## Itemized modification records

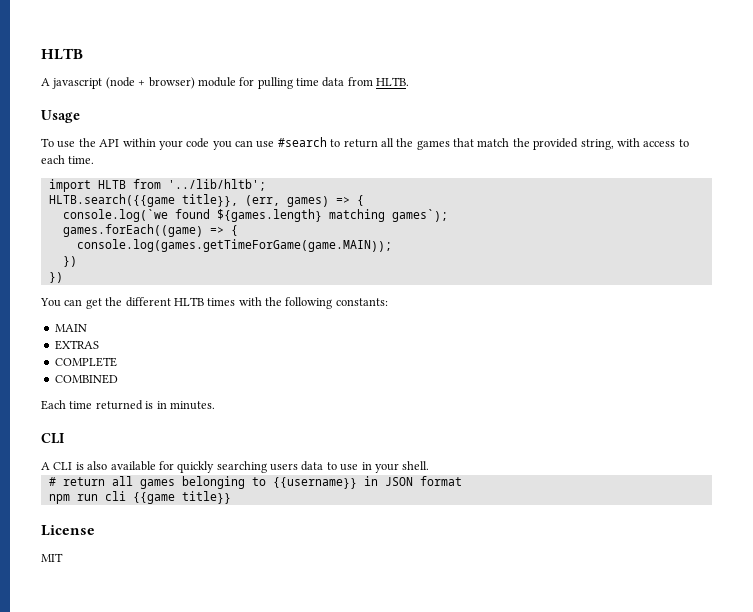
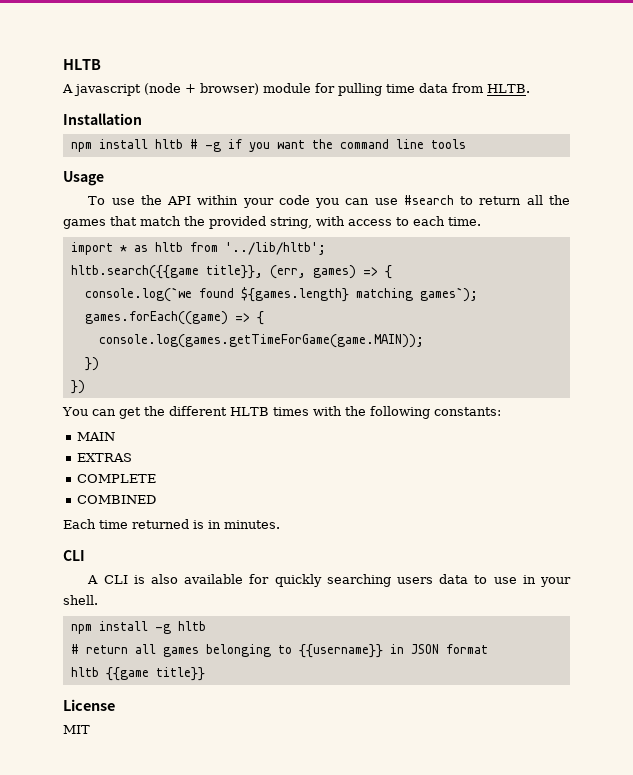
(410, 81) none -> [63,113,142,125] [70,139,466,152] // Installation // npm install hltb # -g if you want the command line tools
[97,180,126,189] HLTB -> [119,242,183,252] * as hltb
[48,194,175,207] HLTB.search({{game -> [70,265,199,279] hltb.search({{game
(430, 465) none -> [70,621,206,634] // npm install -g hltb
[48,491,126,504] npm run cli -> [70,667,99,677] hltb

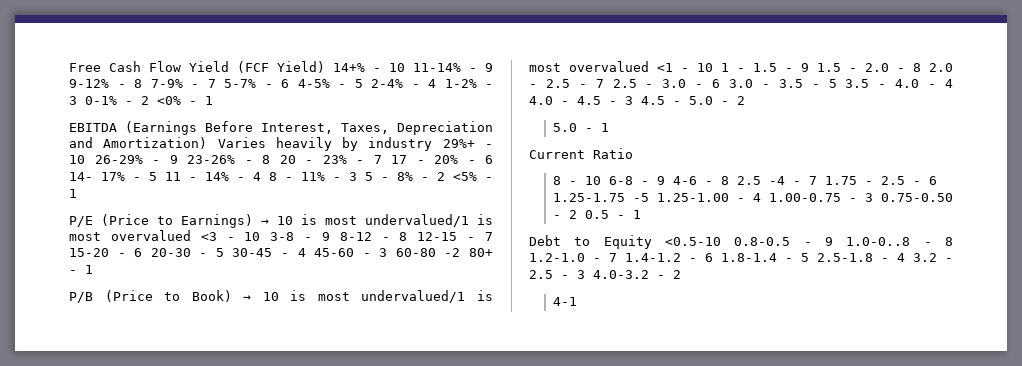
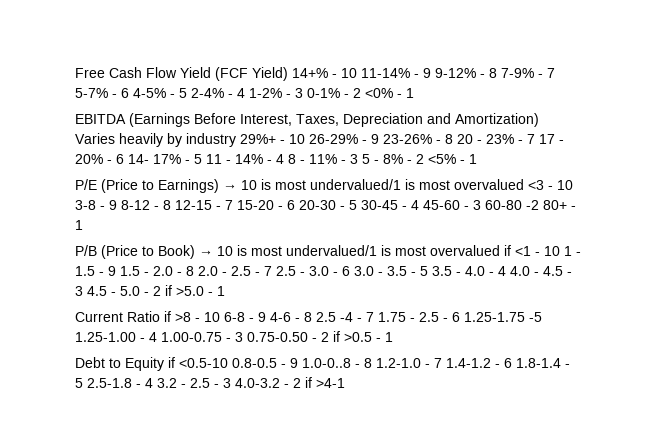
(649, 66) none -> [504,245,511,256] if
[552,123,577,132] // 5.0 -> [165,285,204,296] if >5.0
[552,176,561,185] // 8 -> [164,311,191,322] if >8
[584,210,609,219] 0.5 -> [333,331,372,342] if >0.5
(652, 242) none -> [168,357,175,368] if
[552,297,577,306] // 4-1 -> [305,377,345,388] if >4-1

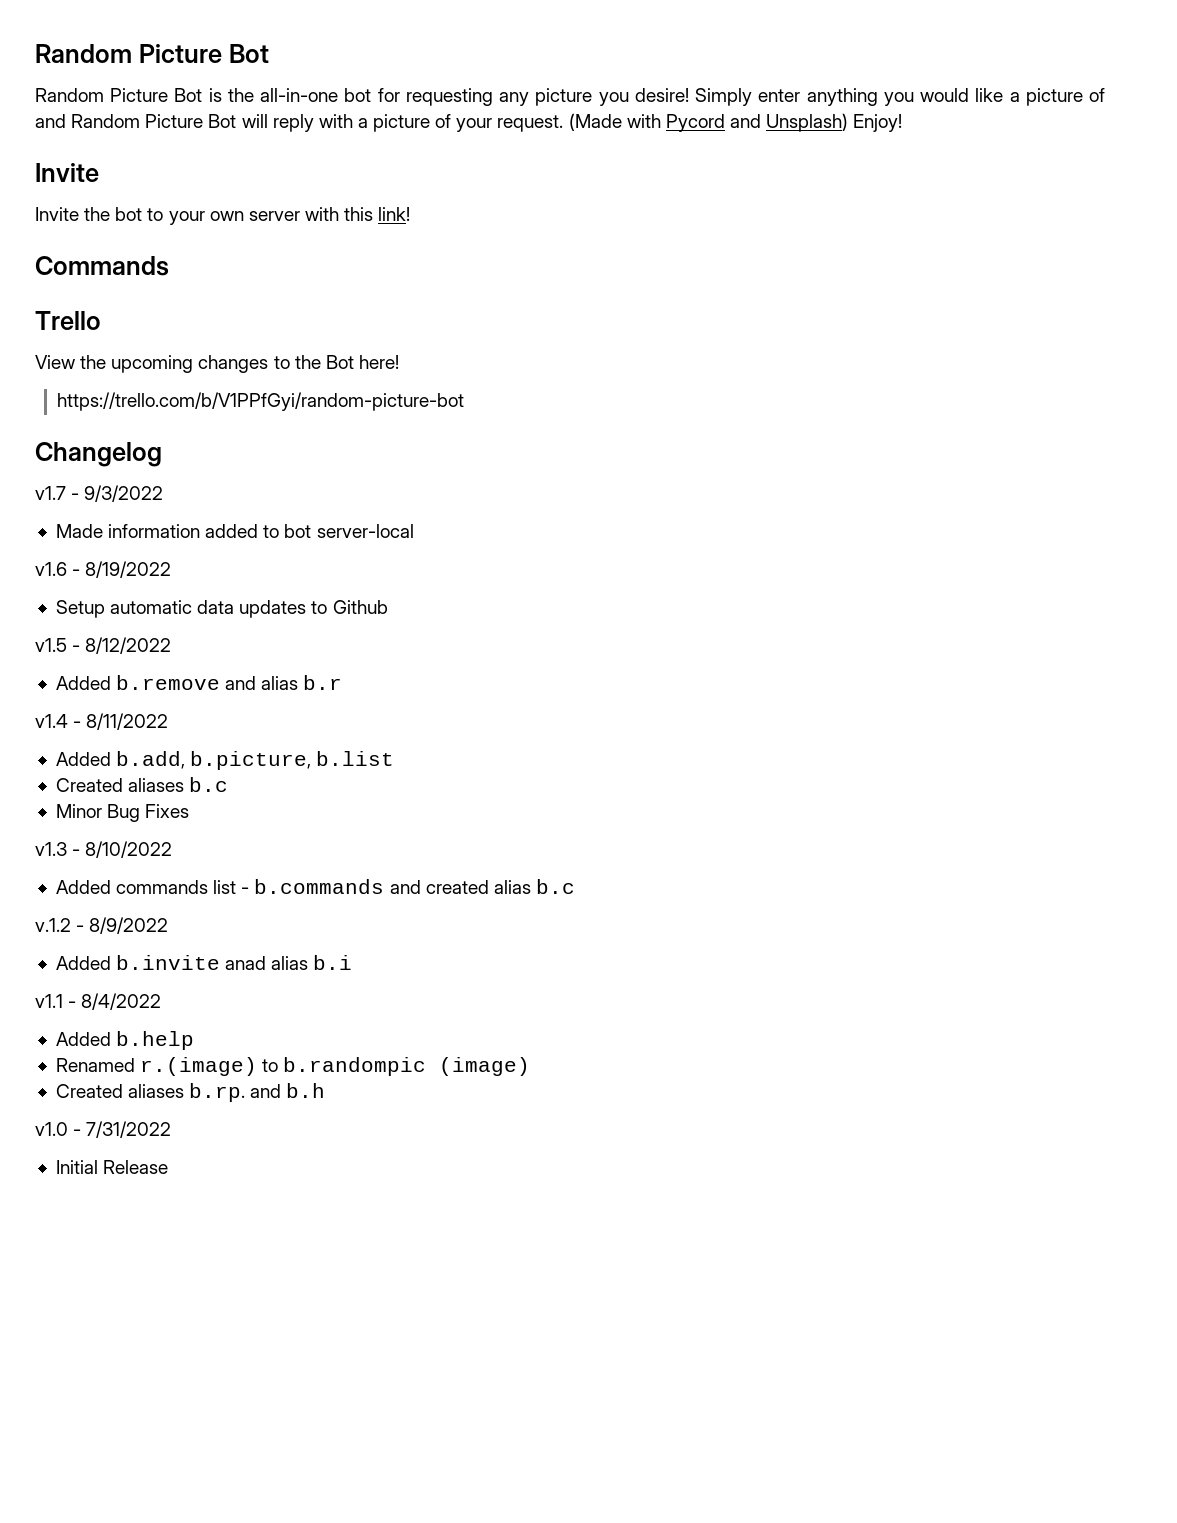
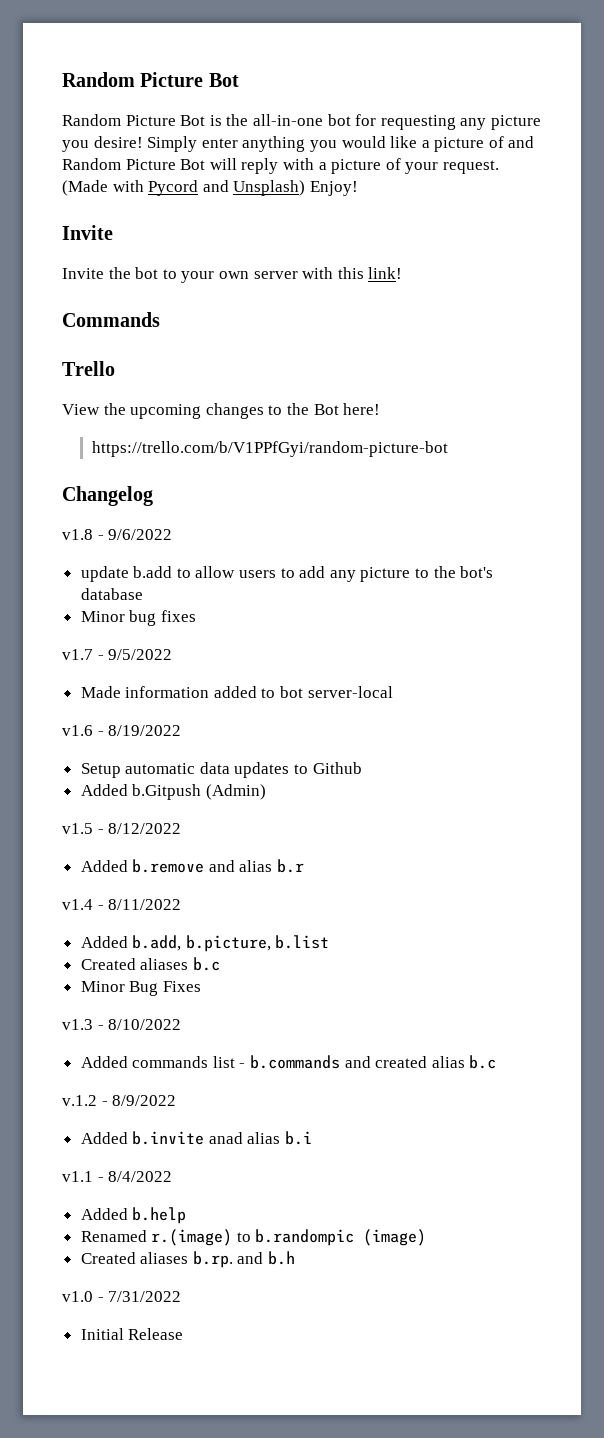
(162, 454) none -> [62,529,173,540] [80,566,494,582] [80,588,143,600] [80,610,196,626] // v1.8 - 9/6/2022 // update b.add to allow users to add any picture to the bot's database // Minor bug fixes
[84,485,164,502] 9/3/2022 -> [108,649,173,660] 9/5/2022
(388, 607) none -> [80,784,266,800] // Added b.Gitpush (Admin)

## Assigned task
Repeat every entry above word for word, and include no pictures.

## Response to this task
(410, 81) none -> [63,113,142,125] [70,139,466,152] // Installation // npm install hltb # -g if you want the command line tools
[97,180,126,189] HLTB -> [119,242,183,252] * as hltb
[48,194,175,207] HLTB.search({{game -> [70,265,199,279] hltb.search({{game
(430, 465) none -> [70,621,206,634] // npm install -g hltb
[48,491,126,504] npm run cli -> [70,667,99,677] hltb

(649, 66) none -> [504,245,511,256] if
[552,123,577,132] // 5.0 -> [165,285,204,296] if >5.0
[552,176,561,185] // 8 -> [164,311,191,322] if >8
[584,210,609,219] 0.5 -> [333,331,372,342] if >0.5
(652, 242) none -> [168,357,175,368] if
[552,297,577,306] // 4-1 -> [305,377,345,388] if >4-1

(162, 454) none -> [62,529,173,540] [80,566,494,582] [80,588,143,600] [80,610,196,626] // v1.8 - 9/6/2022 // update b.add to allow users to add any picture to the bot's database // Minor bug fixes
[84,485,164,502] 9/3/2022 -> [108,649,173,660] 9/5/2022
(388, 607) none -> [80,784,266,800] // Added b.Gitpush (Admin)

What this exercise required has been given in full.